(The data Opens)
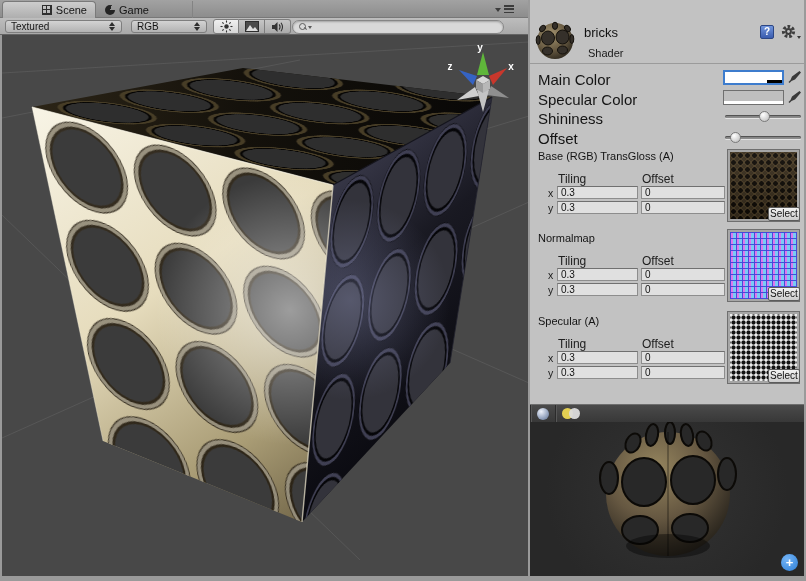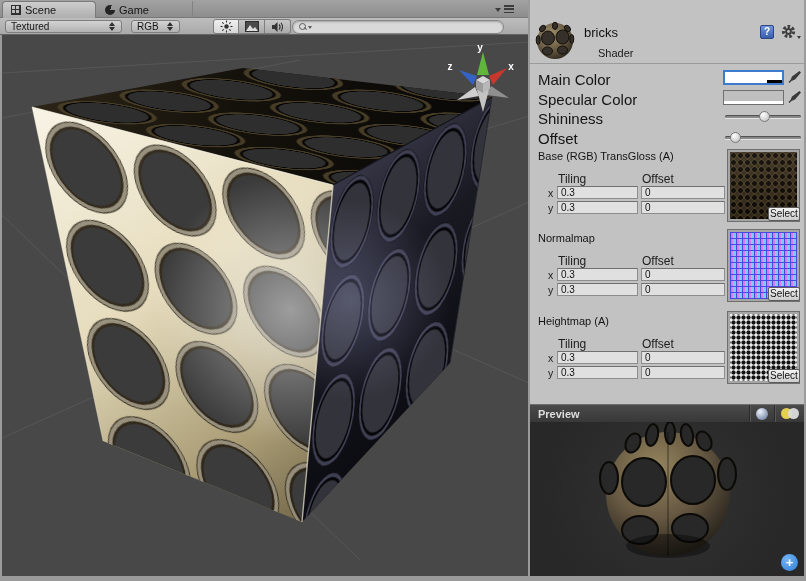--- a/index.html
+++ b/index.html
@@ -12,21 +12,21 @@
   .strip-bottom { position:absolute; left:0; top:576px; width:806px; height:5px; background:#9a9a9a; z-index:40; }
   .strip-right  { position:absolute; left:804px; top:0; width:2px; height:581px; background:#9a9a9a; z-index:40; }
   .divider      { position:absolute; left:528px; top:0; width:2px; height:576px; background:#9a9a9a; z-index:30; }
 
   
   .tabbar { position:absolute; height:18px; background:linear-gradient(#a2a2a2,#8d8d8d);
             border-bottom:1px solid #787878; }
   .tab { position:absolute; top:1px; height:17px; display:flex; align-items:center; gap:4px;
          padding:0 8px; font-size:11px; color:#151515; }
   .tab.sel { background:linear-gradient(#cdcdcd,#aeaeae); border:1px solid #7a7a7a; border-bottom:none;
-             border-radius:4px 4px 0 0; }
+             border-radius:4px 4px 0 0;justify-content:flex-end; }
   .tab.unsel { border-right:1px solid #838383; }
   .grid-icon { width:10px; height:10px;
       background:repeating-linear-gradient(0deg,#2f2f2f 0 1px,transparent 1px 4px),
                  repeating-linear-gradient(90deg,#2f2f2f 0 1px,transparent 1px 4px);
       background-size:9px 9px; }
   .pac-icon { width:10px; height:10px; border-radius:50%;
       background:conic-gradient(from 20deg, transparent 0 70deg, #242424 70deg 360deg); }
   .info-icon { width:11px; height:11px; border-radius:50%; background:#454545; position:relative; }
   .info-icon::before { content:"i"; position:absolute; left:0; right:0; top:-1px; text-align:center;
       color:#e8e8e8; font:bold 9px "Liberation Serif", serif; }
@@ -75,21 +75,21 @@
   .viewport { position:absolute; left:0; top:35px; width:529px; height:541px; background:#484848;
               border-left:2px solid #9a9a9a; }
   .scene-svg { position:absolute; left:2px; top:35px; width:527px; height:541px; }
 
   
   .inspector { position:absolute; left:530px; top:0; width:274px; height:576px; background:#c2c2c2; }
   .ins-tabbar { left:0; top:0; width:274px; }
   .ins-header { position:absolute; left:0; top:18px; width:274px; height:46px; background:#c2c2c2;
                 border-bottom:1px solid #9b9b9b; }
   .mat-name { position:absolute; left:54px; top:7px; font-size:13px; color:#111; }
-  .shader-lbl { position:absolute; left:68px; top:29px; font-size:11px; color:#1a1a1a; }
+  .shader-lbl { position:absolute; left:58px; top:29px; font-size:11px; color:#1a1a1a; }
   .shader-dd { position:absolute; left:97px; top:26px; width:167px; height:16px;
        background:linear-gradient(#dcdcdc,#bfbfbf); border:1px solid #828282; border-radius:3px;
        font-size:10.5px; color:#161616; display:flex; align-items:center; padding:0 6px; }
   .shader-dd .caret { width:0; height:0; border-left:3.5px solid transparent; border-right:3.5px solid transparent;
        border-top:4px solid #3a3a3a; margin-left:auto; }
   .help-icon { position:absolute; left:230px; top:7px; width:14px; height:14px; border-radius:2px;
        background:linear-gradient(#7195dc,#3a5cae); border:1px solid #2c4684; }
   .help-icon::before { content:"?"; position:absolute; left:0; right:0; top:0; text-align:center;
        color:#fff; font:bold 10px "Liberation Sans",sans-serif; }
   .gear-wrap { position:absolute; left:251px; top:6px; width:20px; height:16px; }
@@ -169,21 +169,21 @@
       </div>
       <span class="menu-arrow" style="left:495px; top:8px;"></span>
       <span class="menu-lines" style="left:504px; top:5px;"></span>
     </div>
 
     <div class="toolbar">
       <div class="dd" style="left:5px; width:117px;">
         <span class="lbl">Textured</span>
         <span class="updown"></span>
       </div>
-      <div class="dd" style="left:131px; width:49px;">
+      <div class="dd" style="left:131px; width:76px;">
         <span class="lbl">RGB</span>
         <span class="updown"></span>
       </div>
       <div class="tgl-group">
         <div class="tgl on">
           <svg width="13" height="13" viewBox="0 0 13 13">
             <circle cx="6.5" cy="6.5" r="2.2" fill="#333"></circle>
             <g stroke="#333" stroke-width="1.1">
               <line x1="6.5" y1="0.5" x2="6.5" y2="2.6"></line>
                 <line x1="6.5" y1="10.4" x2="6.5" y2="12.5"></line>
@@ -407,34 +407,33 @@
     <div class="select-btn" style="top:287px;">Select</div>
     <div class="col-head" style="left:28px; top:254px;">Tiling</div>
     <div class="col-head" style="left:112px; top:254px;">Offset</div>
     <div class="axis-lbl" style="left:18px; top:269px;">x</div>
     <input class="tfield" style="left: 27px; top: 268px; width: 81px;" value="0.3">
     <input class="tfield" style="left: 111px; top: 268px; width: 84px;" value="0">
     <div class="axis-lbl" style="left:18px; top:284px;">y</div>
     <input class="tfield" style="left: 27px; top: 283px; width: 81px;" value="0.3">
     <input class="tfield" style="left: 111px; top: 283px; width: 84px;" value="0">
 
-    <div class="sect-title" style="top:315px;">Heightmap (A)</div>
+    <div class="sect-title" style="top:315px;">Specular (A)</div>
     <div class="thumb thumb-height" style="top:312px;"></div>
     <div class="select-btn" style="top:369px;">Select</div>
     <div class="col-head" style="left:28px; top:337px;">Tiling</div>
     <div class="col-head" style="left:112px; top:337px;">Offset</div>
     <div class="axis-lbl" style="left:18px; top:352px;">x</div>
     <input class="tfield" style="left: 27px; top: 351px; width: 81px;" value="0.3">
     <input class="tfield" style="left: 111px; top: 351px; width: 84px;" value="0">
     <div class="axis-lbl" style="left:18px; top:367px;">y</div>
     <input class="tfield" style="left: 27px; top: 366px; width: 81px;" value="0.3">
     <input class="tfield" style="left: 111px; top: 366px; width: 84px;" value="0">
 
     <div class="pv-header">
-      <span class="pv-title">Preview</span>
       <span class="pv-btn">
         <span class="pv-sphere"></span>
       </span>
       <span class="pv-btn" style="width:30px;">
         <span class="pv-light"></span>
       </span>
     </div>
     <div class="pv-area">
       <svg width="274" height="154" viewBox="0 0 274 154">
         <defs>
(The data Closes)
In the copy, no picture may appear; the records themselves must be output exactly.

● Exercise answer
--- a/index.html
+++ b/index.html
@@ -12,21 +12,21 @@
   .strip-bottom { position:absolute; left:0; top:576px; width:806px; height:5px; background:#9a9a9a; z-index:40; }
   .strip-right  { position:absolute; left:804px; top:0; width:2px; height:581px; background:#9a9a9a; z-index:40; }
   .divider      { position:absolute; left:528px; top:0; width:2px; height:576px; background:#9a9a9a; z-index:30; }
 
   
   .tabbar { position:absolute; height:18px; background:linear-gradient(#a2a2a2,#8d8d8d);
             border-bottom:1px solid #787878; }
   .tab { position:absolute; top:1px; height:17px; display:flex; align-items:center; gap:4px;
          padding:0 8px; font-size:11px; color:#151515; }
   .tab.sel { background:linear-gradient(#cdcdcd,#aeaeae); border:1px solid #7a7a7a; border-bottom:none;
-             border-radius:4px 4px 0 0; }
+             border-radius:4px 4px 0 0;justify-content:flex-end; }
   .tab.unsel { border-right:1px solid #838383; }
   .grid-icon { width:10px; height:10px;
       background:repeating-linear-gradient(0deg,#2f2f2f 0 1px,transparent 1px 4px),
                  repeating-linear-gradient(90deg,#2f2f2f 0 1px,transparent 1px 4px);
       background-size:9px 9px; }
   .pac-icon { width:10px; height:10px; border-radius:50%;
       background:conic-gradient(from 20deg, transparent 0 70deg, #242424 70deg 360deg); }
   .info-icon { width:11px; height:11px; border-radius:50%; background:#454545; position:relative; }
   .info-icon::before { content:"i"; position:absolute; left:0; right:0; top:-1px; text-align:center;
       color:#e8e8e8; font:bold 9px "Liberation Serif", serif; }
@@ -75,21 +75,21 @@
   .viewport { position:absolute; left:0; top:35px; width:529px; height:541px; background:#484848;
               border-left:2px solid #9a9a9a; }
   .scene-svg { position:absolute; left:2px; top:35px; width:527px; height:541px; }
 
   
   .inspector { position:absolute; left:530px; top:0; width:274px; height:576px; background:#c2c2c2; }
   .ins-tabbar { left:0; top:0; width:274px; }
   .ins-header { position:absolute; left:0; top:18px; width:274px; height:46px; background:#c2c2c2;
                 border-bottom:1px solid #9b9b9b; }
   .mat-name { position:absolute; left:54px; top:7px; font-size:13px; color:#111; }
-  .shader-lbl { position:absolute; left:68px; top:29px; font-size:11px; color:#1a1a1a; }
+  .shader-lbl { position:absolute; left:58px; top:29px; font-size:11px; color:#1a1a1a; }
   .shader-dd { position:absolute; left:97px; top:26px; width:167px; height:16px;
        background:linear-gradient(#dcdcdc,#bfbfbf); border:1px solid #828282; border-radius:3px;
        font-size:10.5px; color:#161616; display:flex; align-items:center; padding:0 6px; }
   .shader-dd .caret { width:0; height:0; border-left:3.5px solid transparent; border-right:3.5px solid transparent;
        border-top:4px solid #3a3a3a; margin-left:auto; }
   .help-icon { position:absolute; left:230px; top:7px; width:14px; height:14px; border-radius:2px;
        background:linear-gradient(#7195dc,#3a5cae); border:1px solid #2c4684; }
   .help-icon::before { content:"?"; position:absolute; left:0; right:0; top:0; text-align:center;
        color:#fff; font:bold 10px "Liberation Sans",sans-serif; }
   .gear-wrap { position:absolute; left:251px; top:6px; width:20px; height:16px; }
@@ -169,21 +169,21 @@
       </div>
       <span class="menu-arrow" style="left:495px; top:8px;"></span>
       <span class="menu-lines" style="left:504px; top:5px;"></span>
     </div>
 
     <div class="toolbar">
       <div class="dd" style="left:5px; width:117px;">
         <span class="lbl">Textured</span>
         <span class="updown"></span>
       </div>
-      <div class="dd" style="left:131px; width:49px;">
+      <div class="dd" style="left:131px; width:76px;">
         <span class="lbl">RGB</span>
         <span class="updown"></span>
       </div>
       <div class="tgl-group">
         <div class="tgl on">
           <svg width="13" height="13" viewBox="0 0 13 13">
             <circle cx="6.5" cy="6.5" r="2.2" fill="#333"></circle>
             <g stroke="#333" stroke-width="1.1">
               <line x1="6.5" y1="0.5" x2="6.5" y2="2.6"></line>
                 <line x1="6.5" y1="10.4" x2="6.5" y2="12.5"></line>
@@ -407,34 +407,33 @@
     <div class="select-btn" style="top:287px;">Select</div>
     <div class="col-head" style="left:28px; top:254px;">Tiling</div>
     <div class="col-head" style="left:112px; top:254px;">Offset</div>
     <div class="axis-lbl" style="left:18px; top:269px;">x</div>
     <input class="tfield" style="left: 27px; top: 268px; width: 81px;" value="0.3">
     <input class="tfield" style="left: 111px; top: 268px; width: 84px;" value="0">
     <div class="axis-lbl" style="left:18px; top:284px;">y</div>
     <input class="tfield" style="left: 27px; top: 283px; width: 81px;" value="0.3">
     <input class="tfield" style="left: 111px; top: 283px; width: 84px;" value="0">
 
-    <div class="sect-title" style="top:315px;">Heightmap (A)</div>
+    <div class="sect-title" style="top:315px;">Specular (A)</div>
     <div class="thumb thumb-height" style="top:312px;"></div>
     <div class="select-btn" style="top:369px;">Select</div>
     <div class="col-head" style="left:28px; top:337px;">Tiling</div>
     <div class="col-head" style="left:112px; top:337px;">Offset</div>
     <div class="axis-lbl" style="left:18px; top:352px;">x</div>
     <input class="tfield" style="left: 27px; top: 351px; width: 81px;" value="0.3">
     <input class="tfield" style="left: 111px; top: 351px; width: 84px;" value="0">
     <div class="axis-lbl" style="left:18px; top:367px;">y</div>
     <input class="tfield" style="left: 27px; top: 366px; width: 81px;" value="0.3">
     <input class="tfield" style="left: 111px; top: 366px; width: 84px;" value="0">
 
     <div class="pv-header">
-      <span class="pv-title">Preview</span>
       <span class="pv-btn">
         <span class="pv-sphere"></span>
       </span>
       <span class="pv-btn" style="width:30px;">
         <span class="pv-light"></span>
       </span>
     </div>
     <div class="pv-area">
       <svg width="274" height="154" viewBox="0 0 274 154">
         <defs>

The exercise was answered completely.